An inspiration to so many activists around the world, Joyce is an internationally recognized speaker and author of numerous publications. In 2009, The American Bar Association Tort Trial & Insurance Practice Section (TIPS) Animal Law Committee honored Joyce with the Excellence in the Advancement of Animal Law Award. In 2010, Joyce was invited on a 12-day, seven-city speaking tour in Australia sponsored by father-daughter team Brian and Ondine Sherman of Voiceless – the Animal Protection Institute. One of her recent publications of influence is her double volume “A Brief History of Animal Law, Part II (1985-2011),” published in the Stanford Journal of Animal Law and Policy. In addition to her many publications, Joyce has been quoted far and wide, including in the New York Times, Science Magazine, Washington Post, USA Today, Christian Science Monitor, the Sydney Morning Herald, Sunday Telegraph, Guardian, and People magazine.
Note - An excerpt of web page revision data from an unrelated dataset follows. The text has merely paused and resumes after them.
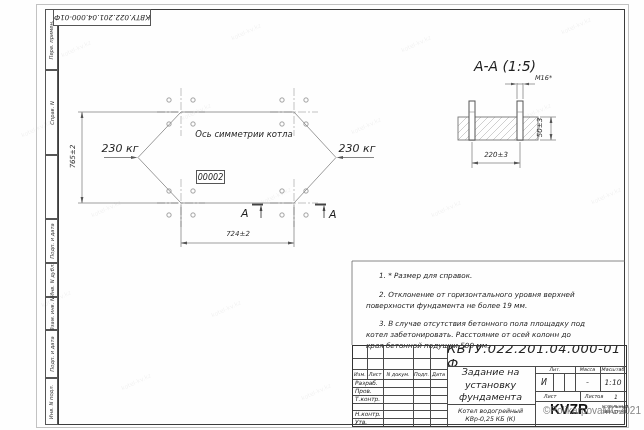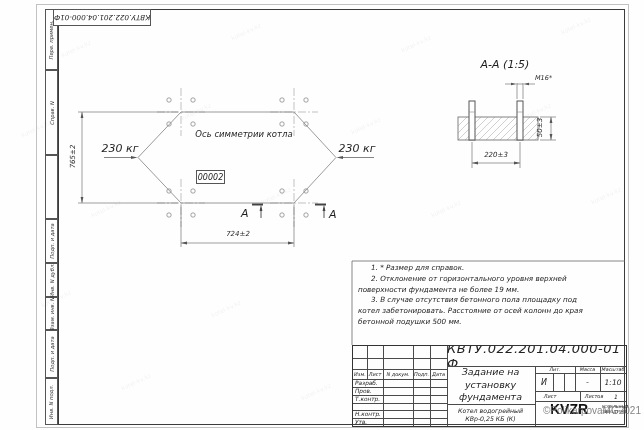--- a/index.html
+++ b/index.html
@@ -234,7 +234,7 @@
   <div class="lbl" style="left:241px;top:207px;font-size:11px">А</div>
   <div class="lbl" style="left:329px;top:208px;font-size:11px">А</div>
 
-  <div class="lbl ctr" style="left:466px;top:58px;width:78px;font-size:11px">А-А (1:5)</div>
+  <div class="lbl ctr" style="left:466px;top:58px;width:78px;font-size:14px">А-А (1:5)</div>
   <div class="lbl" style="left:535px;top:74px;font-size:6.5px">М16*</div>
   <div class="lbl ctr" style="left:474px;top:151px;width:44px;font-size:7px">220±3</div>
   <div class="lbl ctr rot90" style="left:528px;top:122px;width:26px;height:11px;font-size:7px">50±3</div>

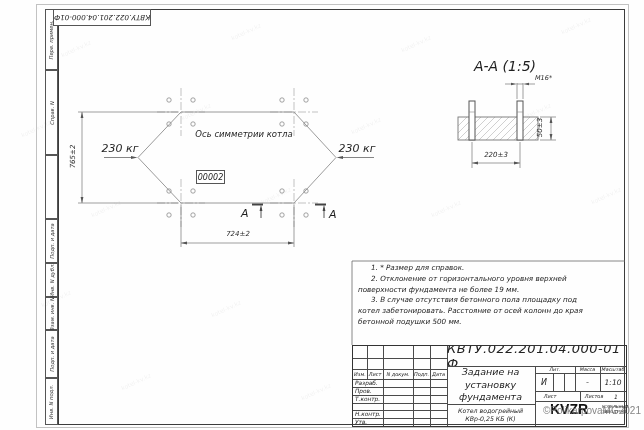--- a/index.html
+++ b/index.html
@@ -32,7 +32,7 @@
   
   .notes{position:absolute;left:358px;top:263px;width:240px;font-size:7.2px;font-style:italic;
          line-height:1.5;color:#222;}
-  .notes p{margin:0;text-indent:13px;}
+  .notes p{margin:8px;text-indent:13px;}
   
   .tb{position:absolute;left:352px;top:345px;width:273px;height:80px;border:1.2px solid #333;
       box-sizing:content-box;background:transparent;}

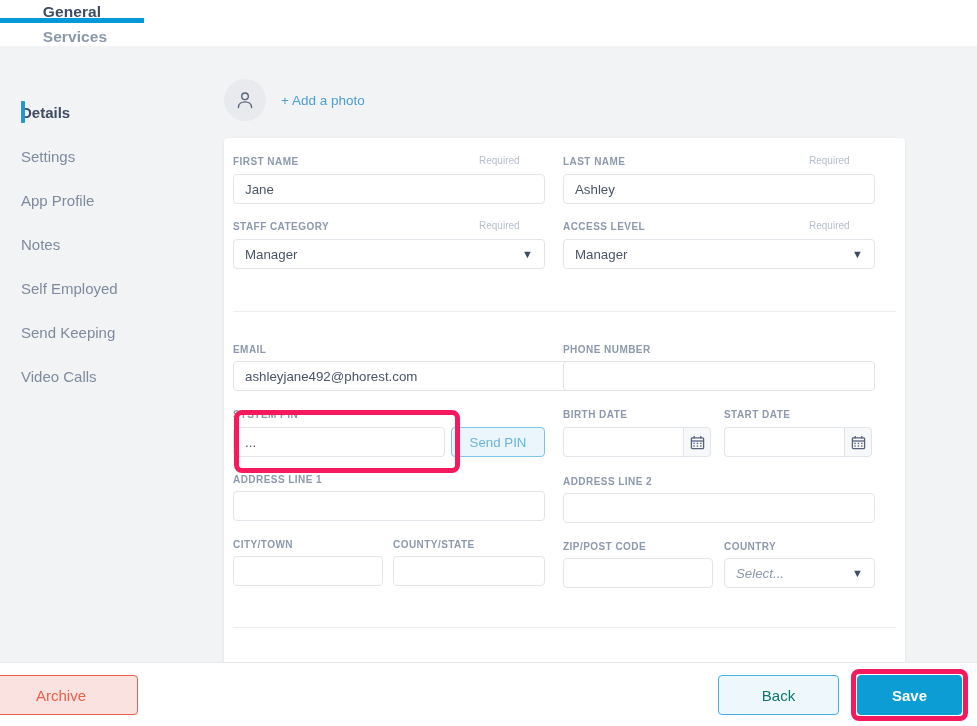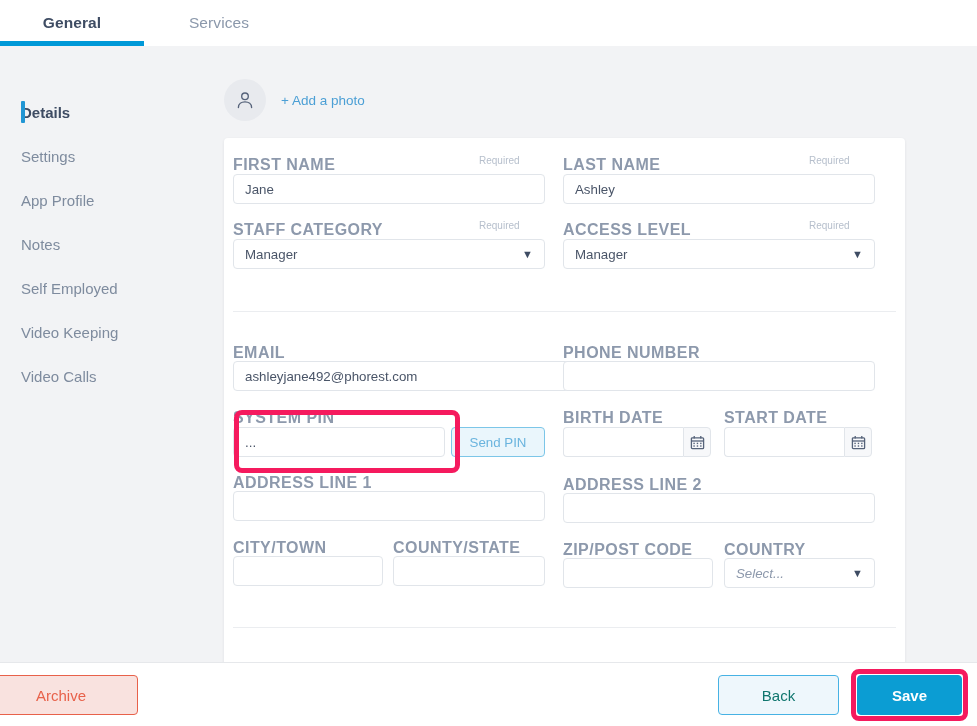--- a/index.html
+++ b/index.html
@@ -28,6 +28,7 @@
     background: #ffffff;
     display: flex;
     align-items: flex-start;
+    flex-direction: column;
   }
   .tab {
     position: relative;

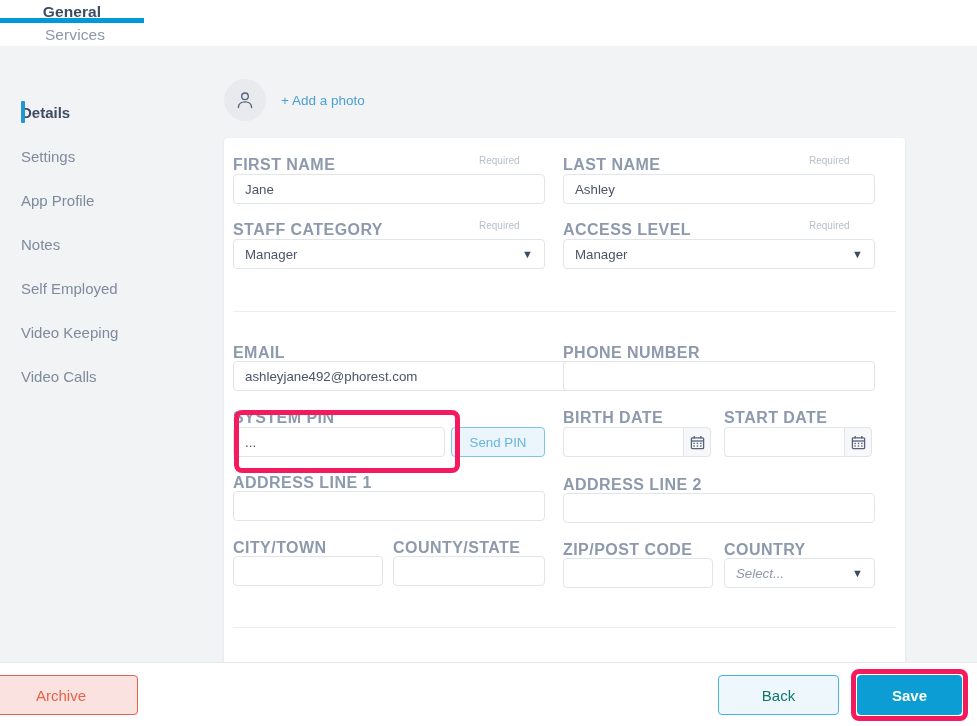--- a/index.html
+++ b/index.html
@@ -43,7 +43,7 @@
     user-select: none;
   }
   .tab-general { width: 144px; color: #3e4c63; }
-  .tab-services { width: 150px; color: #8b98ab; font-weight: normal; }
+  .tab-services { width: 150px; color: #8b98ab; font-weight: bold; align-items: flex-end; }
   .tab.active::after {
     content: "";
     position: absolute;

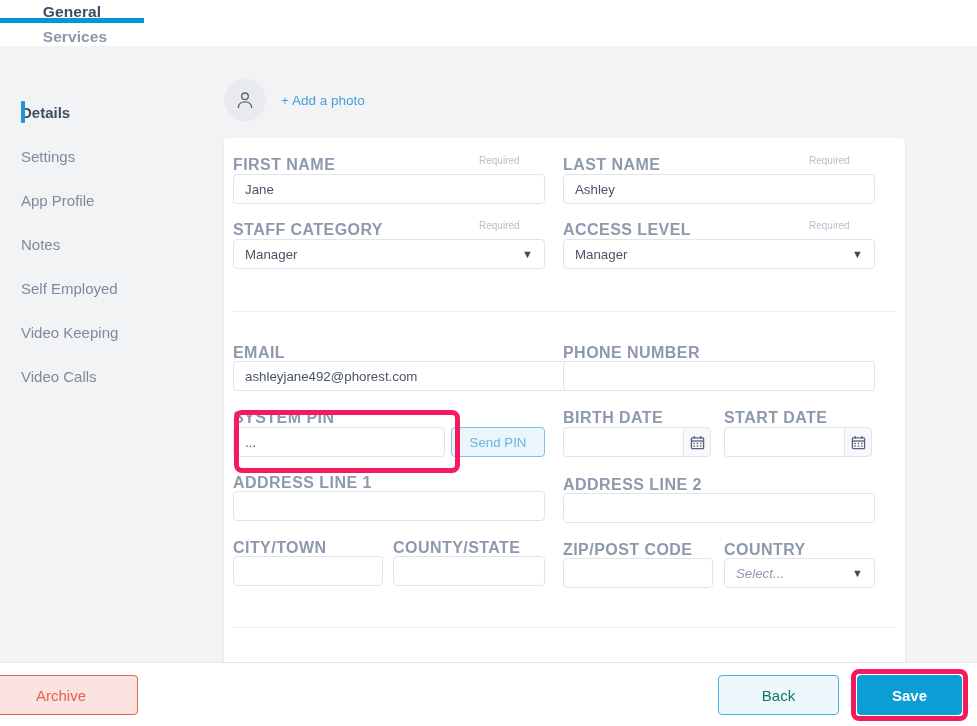--- a/index.html
+++ b/index.html
@@ -143,7 +143,7 @@
   
   .flabel {
     position: absolute;
-    font-size: 16px;
+    font-size: 10px;
     font-weight: bold;
     letter-spacing: 0.45px;
     color: #8d99ac;

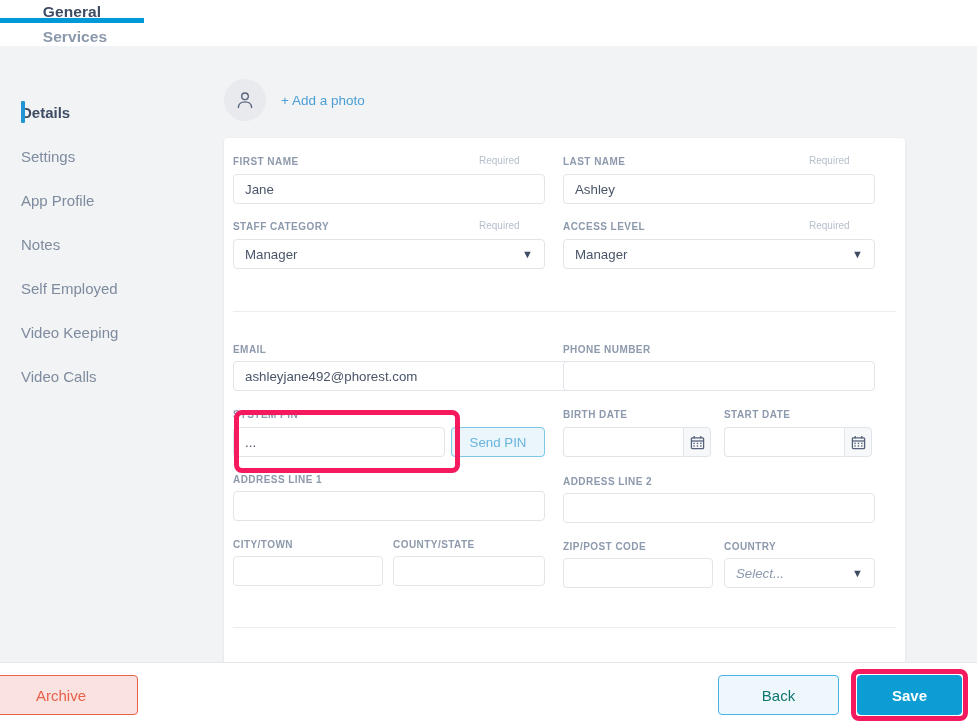--- a/index.html
+++ b/index.html
@@ -336,7 +336,7 @@
         <span>Self Employed</span>
       </div>
       <div class="side-item">
-        <span>Video Keeping</span>
+        <span>Send Keeping</span>
       </div>
       <div class="side-item">
         <span>Video Calls</span>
She is currently co-writing two animal law books.
Although Animal Legal Defense Fund remains the only specifically animal law-focused organization, today most animal protection groups have lawyers and a legal strategy, something Joyce recommended that they do as early as 1986. In addition, there are now 202 student chapters of the Animal Legal Defense Fund in law schools across the U.S. and internationally, and 167 law schools in the U.S. and Canada now teach an animal law course; 12 animal conferences are held annually, and eight animal law journals are being published. In 2008, Animal Legal Defense Fund entered into collaboration with Lewis & Clark Law School in Portland, Oregon to create the first-of-its-kind Center for Animal Law Studies, which offers students a world class program in which to study animal law.
The future of animal law will include taking our case to the citizens, Joyce says. Consumers can be strong advocates for the animals and we can help them to make healthy and compassionate choices. And, she adds, “I don’t eat my clients.” Through her strength and humility, her persistent advocacy and clear leadership, Joyce Tischler is a force for change.